__RECORDS FOR THIS EXERCISE__:
************

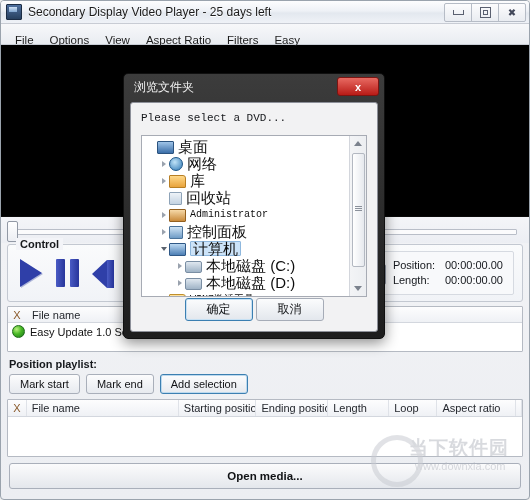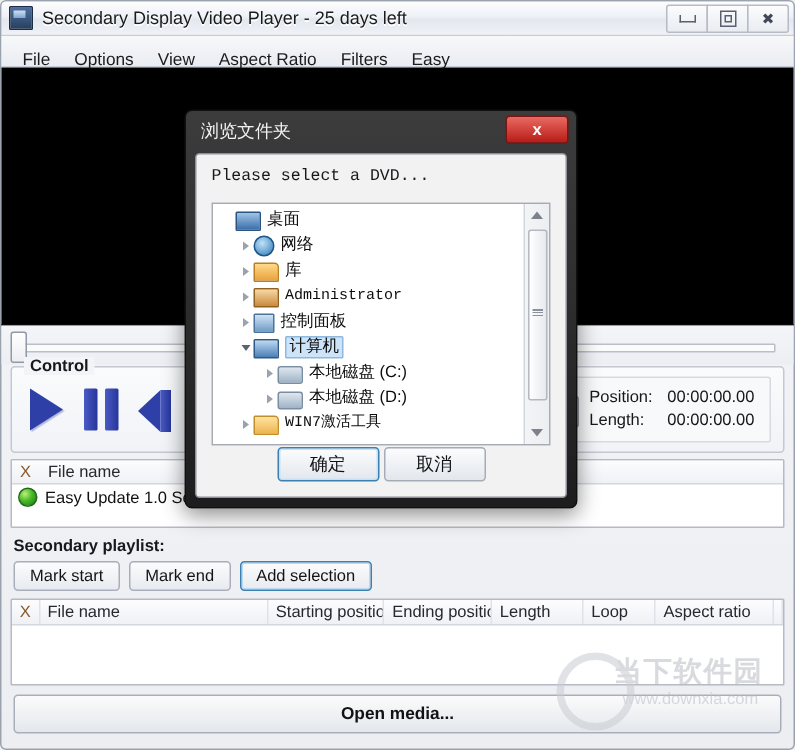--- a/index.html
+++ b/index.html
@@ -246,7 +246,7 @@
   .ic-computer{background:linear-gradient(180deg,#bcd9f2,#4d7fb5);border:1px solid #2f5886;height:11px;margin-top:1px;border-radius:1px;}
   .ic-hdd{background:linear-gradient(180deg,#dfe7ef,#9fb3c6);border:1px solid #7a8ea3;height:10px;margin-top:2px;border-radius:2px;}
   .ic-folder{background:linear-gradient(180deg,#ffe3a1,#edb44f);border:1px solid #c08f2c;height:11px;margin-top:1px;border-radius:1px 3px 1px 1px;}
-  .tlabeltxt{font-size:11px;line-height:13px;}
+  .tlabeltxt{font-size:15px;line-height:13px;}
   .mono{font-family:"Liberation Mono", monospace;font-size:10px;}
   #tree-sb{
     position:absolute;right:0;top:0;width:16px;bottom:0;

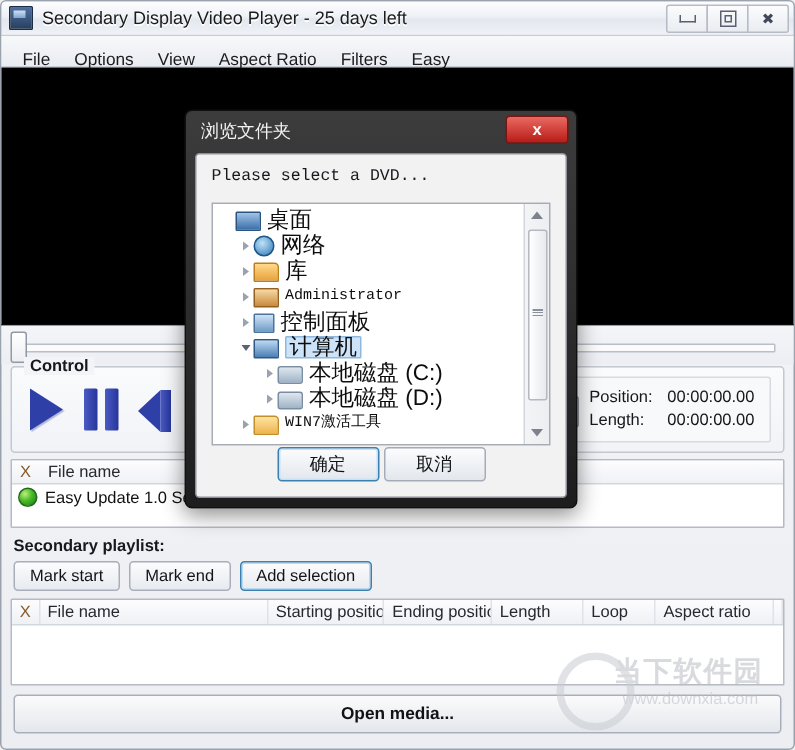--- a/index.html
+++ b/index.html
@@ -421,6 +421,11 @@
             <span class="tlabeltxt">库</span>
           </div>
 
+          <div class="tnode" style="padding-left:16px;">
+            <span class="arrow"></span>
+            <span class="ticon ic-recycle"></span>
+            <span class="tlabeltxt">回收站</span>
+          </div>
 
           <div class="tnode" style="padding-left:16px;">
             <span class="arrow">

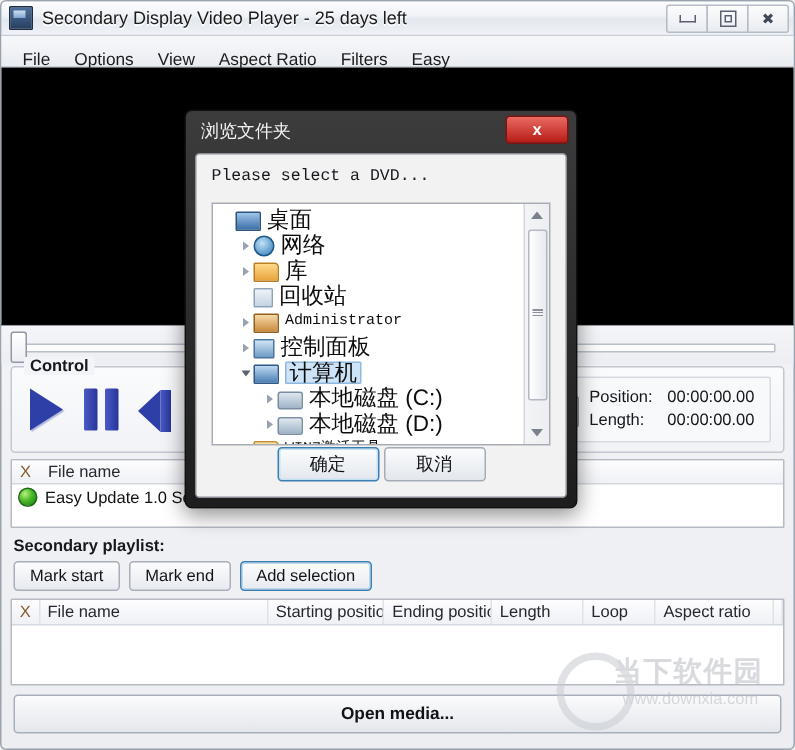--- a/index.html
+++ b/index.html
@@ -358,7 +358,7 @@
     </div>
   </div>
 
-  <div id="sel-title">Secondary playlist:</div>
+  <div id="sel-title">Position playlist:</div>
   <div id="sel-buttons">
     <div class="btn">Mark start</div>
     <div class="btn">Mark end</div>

************

__WHAT TO WORK ON__: From the records given above, copy all lines containing "border".

__FINAL ANSWER__:
   .ic-computer{background:linear-gradient(180deg,#bcd9f2,#4d7fb5);border:1px solid #2f5886;height:11px;margin-top:1px;border-radius:1px;}
   .ic-hdd{background:linear-gradient(180deg,#dfe7ef,#9fb3c6);border:1px solid #7a8ea3;height:10px;margin-top:2px;border-radius:2px;}
   .ic-folder{background:linear-gradient(180deg,#ffe3a1,#edb44f);border:1px solid #c08f2c;height:11px;margin-top:1px;border-radius:1px 3px 1px 1px;}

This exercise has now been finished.